A top UN-appointed human rights expert on Thursday raised the issue of an alleged “double standard” in Poland and Belarus towards those forced to flee the war in Ukraine.
Mr. González Morales was referring to third country nationals who had been based in Ukraine at the outbreak of the war, particularly people of African descent and other racial and ethnic minorities, who he maintained had not found it so easy to integrate into Polish communities.
📢@UNSR_Migration 🙏#Poland for warm welcome of #Ukraine #refugees, but access to residence and shelter for #migrants from other countries is starkly different. To avoid loss of life, #EU, #Poland & #Belarus must stop #pushbacks & protect human rights 👉https://t.co/wJ1StvI15W pic.twitter.com/QIuVdq6I1a
— UN Special Procedures (@UN_SPExperts) July 28, 2022
Victims of ‘same war’
“Even for those that have fled the same war, although all were accepted for entry into Poland and have received assistance from the State, third country nationals are not protected under the same legal framework,” Mr. González Morales said, adding that “this double standard approach” had prompted a sense of discrimination among third country nationals.
“Those with specific vulnerabilities including the ones with irregular migratory status face heightened difficulties in obtaining residence permits and proper shelter.”
The Special Rapporteur’s comments came at the end of his official visit to Poland and to Belarus – including the border area between the two countries.
Weaponising the vulnerable
That was where tensions flared late last year when between 2,000 and 4,000 migrants – many from Syria, Iraq and other parts of the Middle East – were forced to camp out in freezing conditions, before the political dispute was resolved.
Mr. González Morales said that although the border area was “relatively calm compared to last winter”, some migrants who included new arrivals had remained stranded between Poland and Belraus, “and subject to violence and pushbacks from both sides”.
On the Belarusian side, migrants had been put in “de facto detention” at a closed Temporary Logistical Centre, where they were now sheltering.

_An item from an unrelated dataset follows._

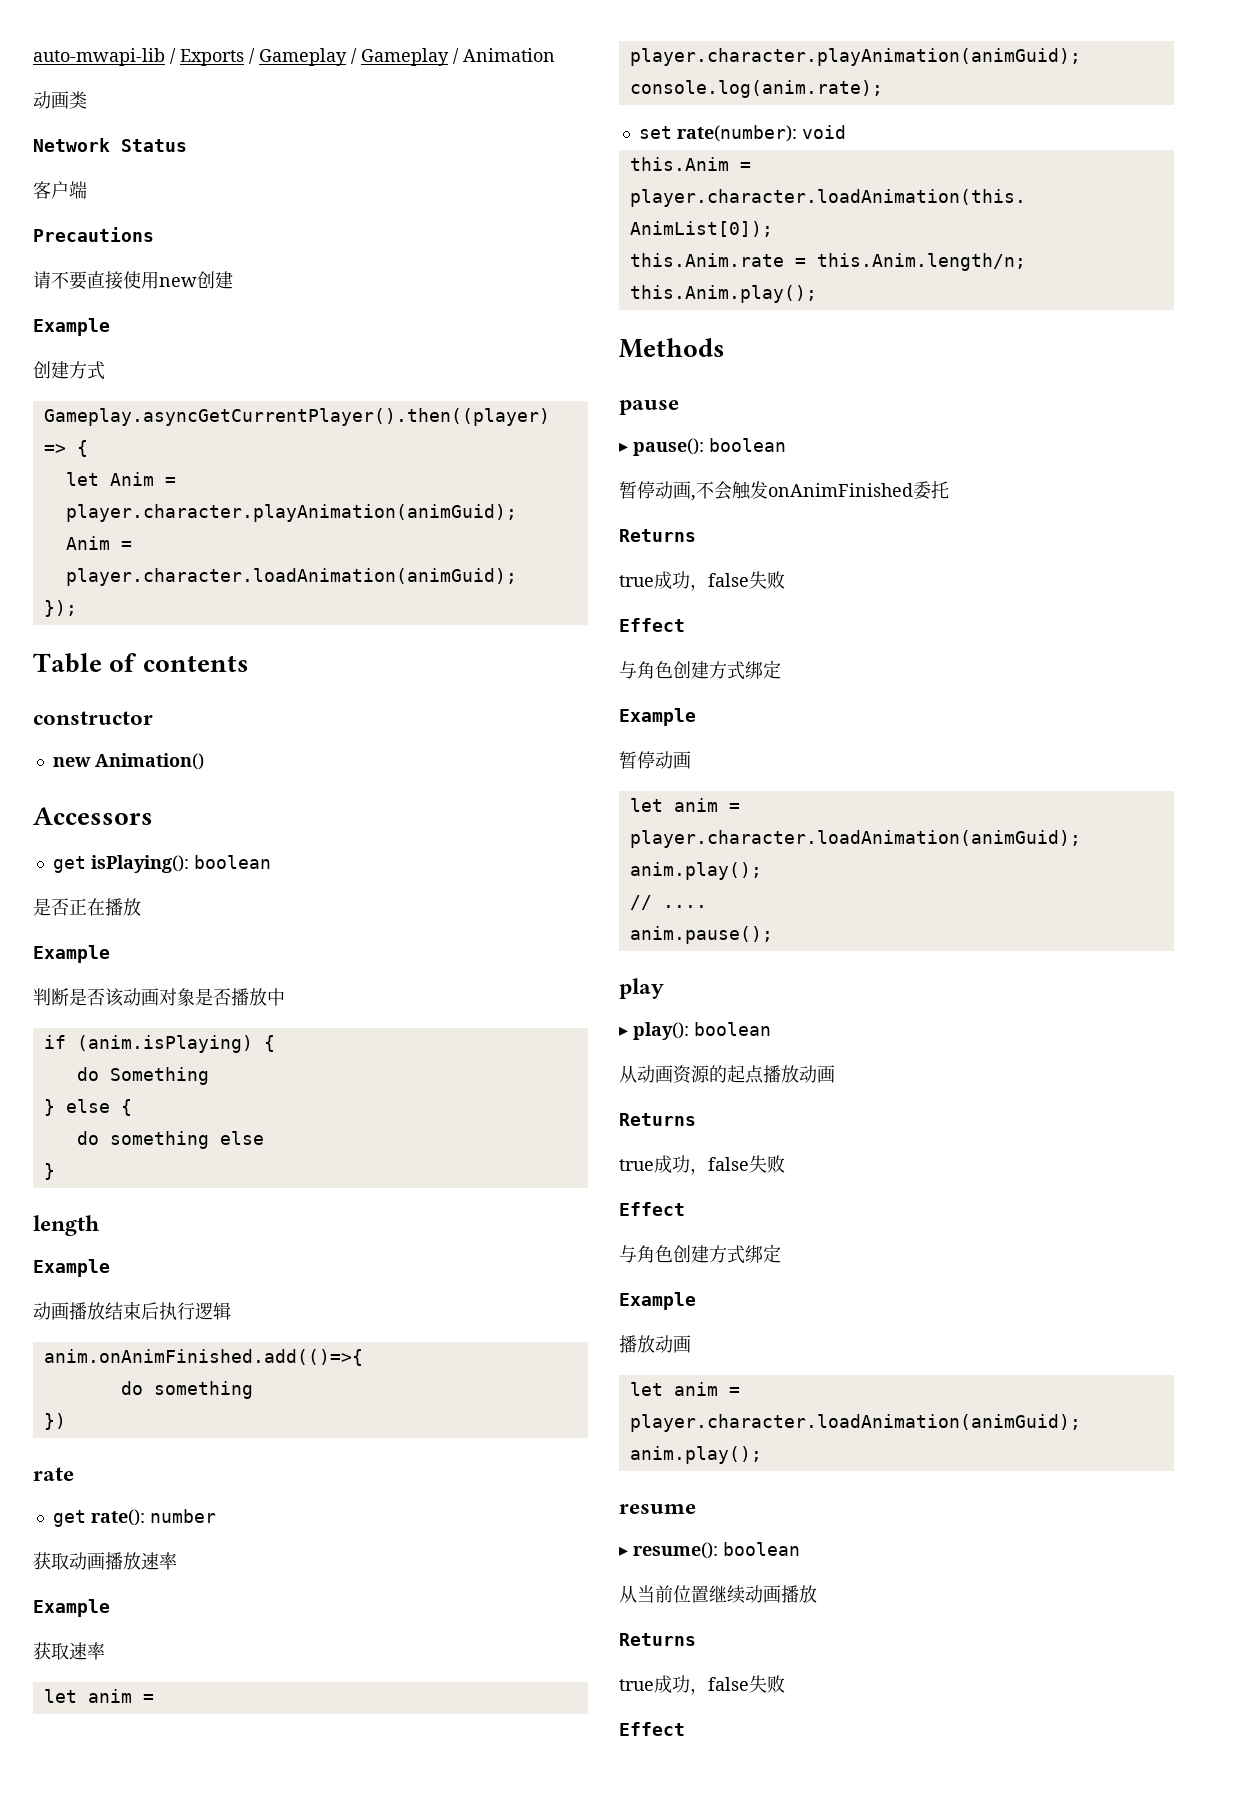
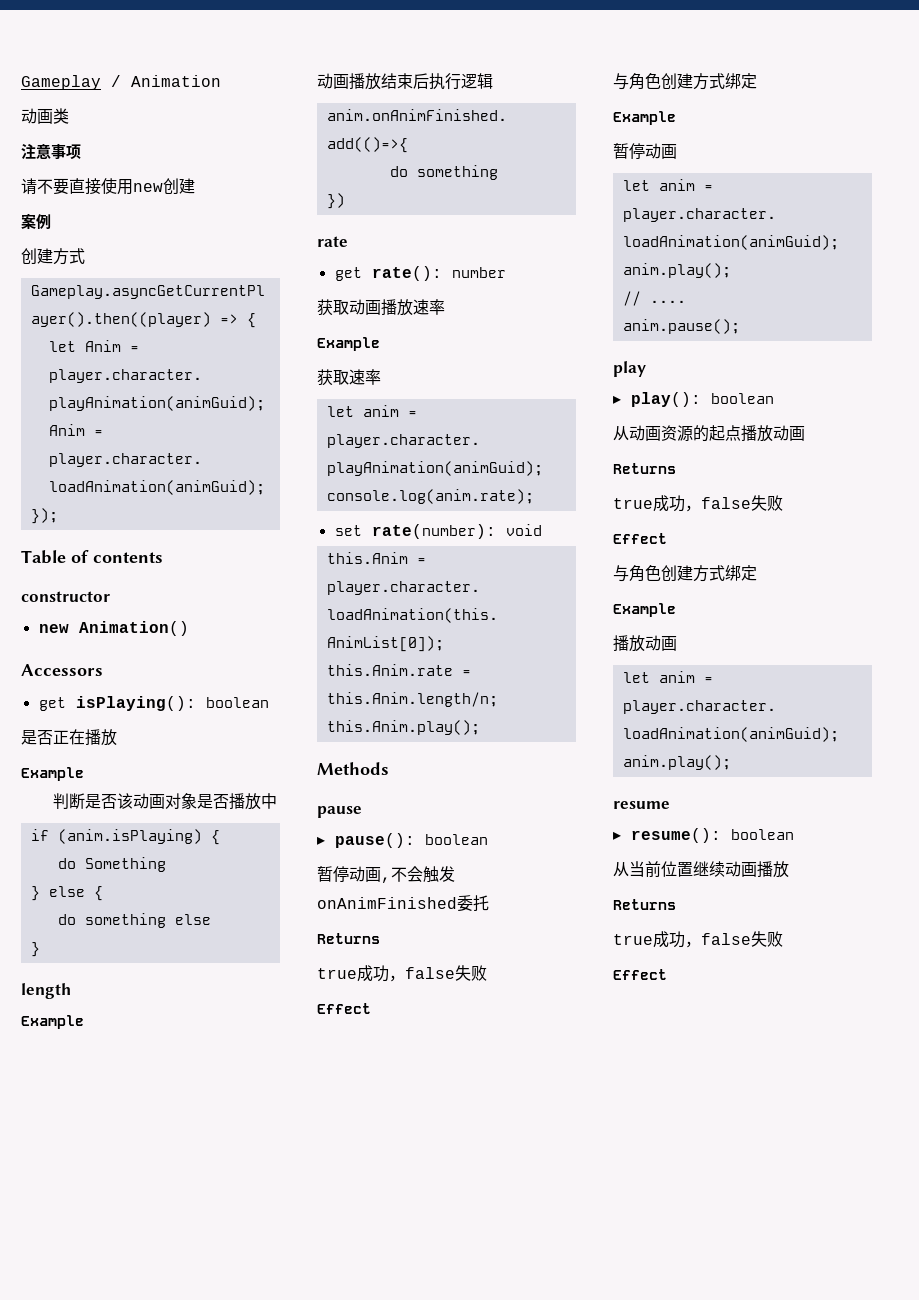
[33,48,357,66] auto-mwapi-lib / Exports / Gameplay / -> (21, 82) none
[33,138,187,152] [33,181,87,199] [33,227,154,242] Network Status // 客户端 // Precautions -> [21,143,81,160] 注意事项
[33,318,110,336] Example -> [21,213,51,230] 案例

Children and pregnant women shut in
On the Polish side of the border, the Special Rapporteur explained with concern that “migrant children and those with their families – and pregnant women – remain detained in closed immigration facilities”.

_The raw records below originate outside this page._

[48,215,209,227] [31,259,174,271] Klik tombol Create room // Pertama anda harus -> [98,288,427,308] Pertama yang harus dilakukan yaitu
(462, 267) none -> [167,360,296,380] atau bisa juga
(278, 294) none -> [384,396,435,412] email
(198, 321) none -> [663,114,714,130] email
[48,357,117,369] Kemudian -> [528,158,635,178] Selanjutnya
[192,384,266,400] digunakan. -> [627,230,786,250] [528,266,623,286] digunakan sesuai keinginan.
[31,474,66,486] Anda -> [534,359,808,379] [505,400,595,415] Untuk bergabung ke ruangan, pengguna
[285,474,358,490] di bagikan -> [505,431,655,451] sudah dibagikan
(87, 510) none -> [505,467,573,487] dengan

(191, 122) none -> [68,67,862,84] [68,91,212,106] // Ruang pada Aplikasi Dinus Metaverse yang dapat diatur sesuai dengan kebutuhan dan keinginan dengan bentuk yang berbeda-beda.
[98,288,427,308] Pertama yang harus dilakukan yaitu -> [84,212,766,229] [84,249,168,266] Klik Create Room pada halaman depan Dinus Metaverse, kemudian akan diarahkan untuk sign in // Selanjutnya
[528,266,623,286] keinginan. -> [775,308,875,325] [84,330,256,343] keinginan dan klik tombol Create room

He insisted that children and other vulnerable individuals “should not be locked up” because of their migration status.
“Alternative reception and care options exist in Poland,” Mr Morales said, before urging the authorities “to immediately release unaccompanied children, children with their families, pregnant women and individuals with mental conditions into open facilities”.
The Polish government had provided “significant support to a huge number of refugees fleeing Ukraine”, the Special Rapporteur continued.
He added that this State assistance, combined with the “solidarity and generosity” of Polish people to Ukrainian people, had resulted in more than two million of them staying in Poland.
“This explains why I do not see refugee camps in Poland,” Mr. González Morales noted.